So, I liked the page a week ago or so, and have just been skimming things as they show up in my News Feed. I saw this one tonight, and felt that perhaps it was an opportunity for whoever wrote this confession to see that there was at least one person who had a different view on the Bible and homosexuality than they had heard.

There are a number of things that I think are interesting about this interaction I had last night:

  • This was a quick and easy way to interact with a group of students I wouldn’t have been able to interact with otherwise.
  • The question from the admin of “Pastor, how did you find out about this page?” is hilarious to me. How did I find your public Facebook page? There is still a sense, by some young people, that stuff they post online isn’t public, or at least, people won’t be able to find it. But they can.

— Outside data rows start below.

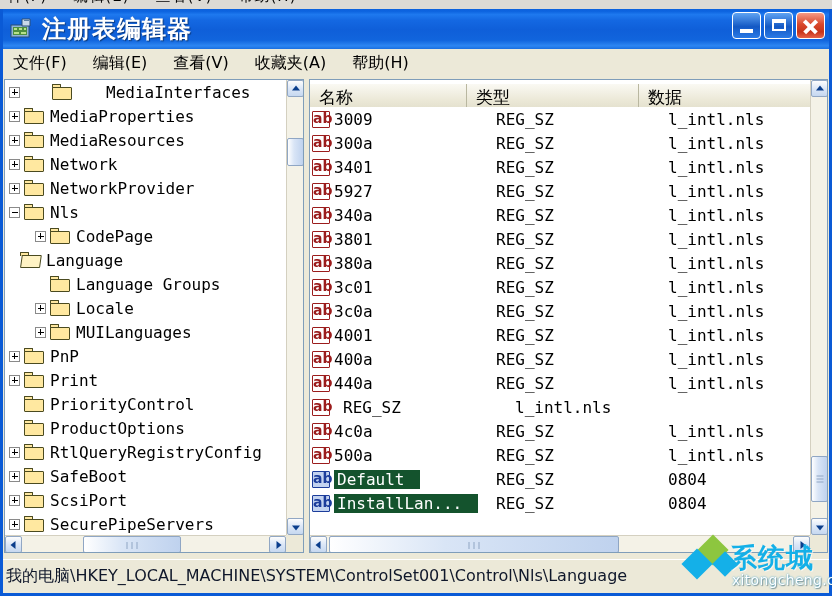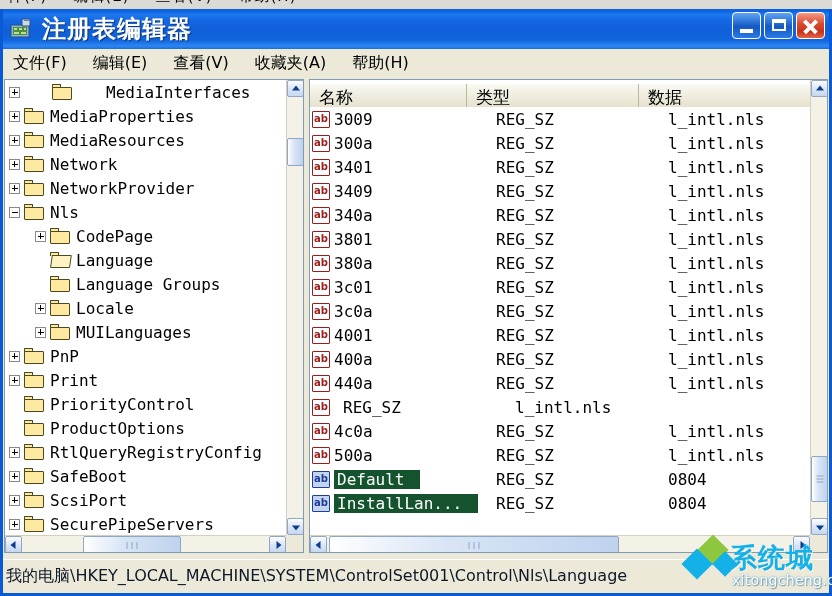--- a/index.html
+++ b/index.html
@@ -275,7 +275,7 @@
     background: #ffffff;
     box-sizing: border-box;
     font-family: "DejaVu Sans", sans-serif;
-    font-size: 10px;
+    font-size: 14px;
     font-weight: bold;
     color: #9b1c1c;
     line-height: 13px;

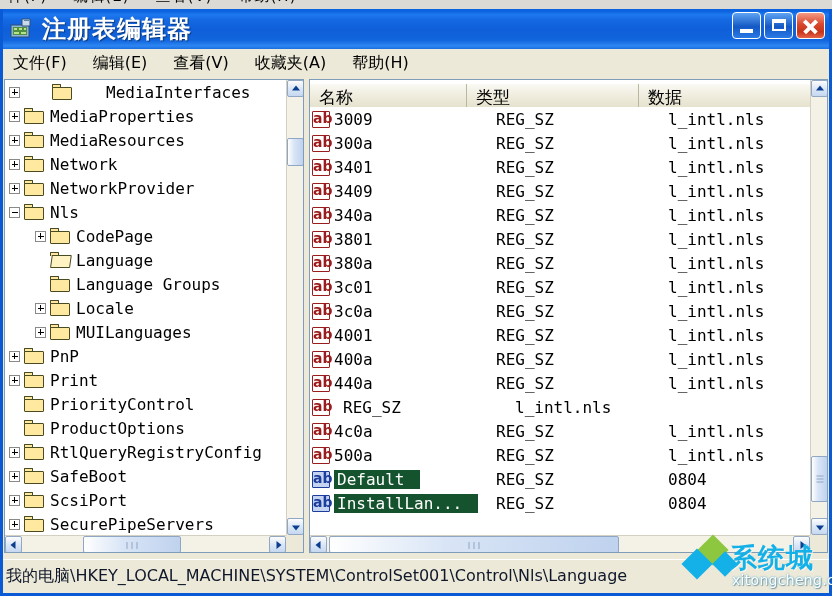--- a/index.html
+++ b/index.html
@@ -657,7 +657,7 @@
             </div>
             <div class="lrow">
               <span class="abicon">ab</span>
-              <span class="lname">3409</span>
+              <span class="lname">5927</span>
               <span class="ltype">REG_SZ</span>
               <span class="ldata">l_intl.nls</span>
             </div>

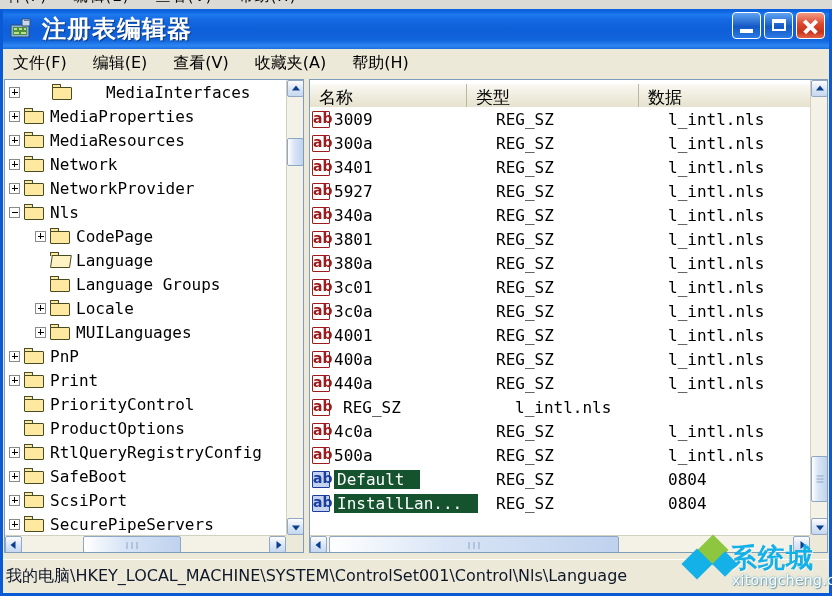--- a/index.html
+++ b/index.html
@@ -505,7 +505,7 @@
               </span>
               <span class="tlabel">CodePage</span>
             </div>
-            <div class="tnode" style="padding-left: 30px;">
+            <div class="tnode" style="">
               <span class="tog none"></span>
               <span class="folder open">
                 <span class="tab"></span>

And they will.
  • There are a lot of youth who don’t trust the Bible, think it’s outdated, irrelevant and not something to be taken seriously (as seen by some of the comments).
  • I didn’t have the comments with the most number of “likes” but my comments were seen and liked by some youth who now know that there are some pastors who think it’s okay to be gay, and who don’t think that being gay means you’re going to hell.

I’ll admit, I did feel a bit like I was “creeping” on their territory or page, and it’s not a page that I’ll interact with a lot, but I still think it was a pretty easy way for me to have a voice in that conversation, and who knows what effect a few small comments might have on some students who know they’re gay but are hearing very negative things from the religious communities in their life.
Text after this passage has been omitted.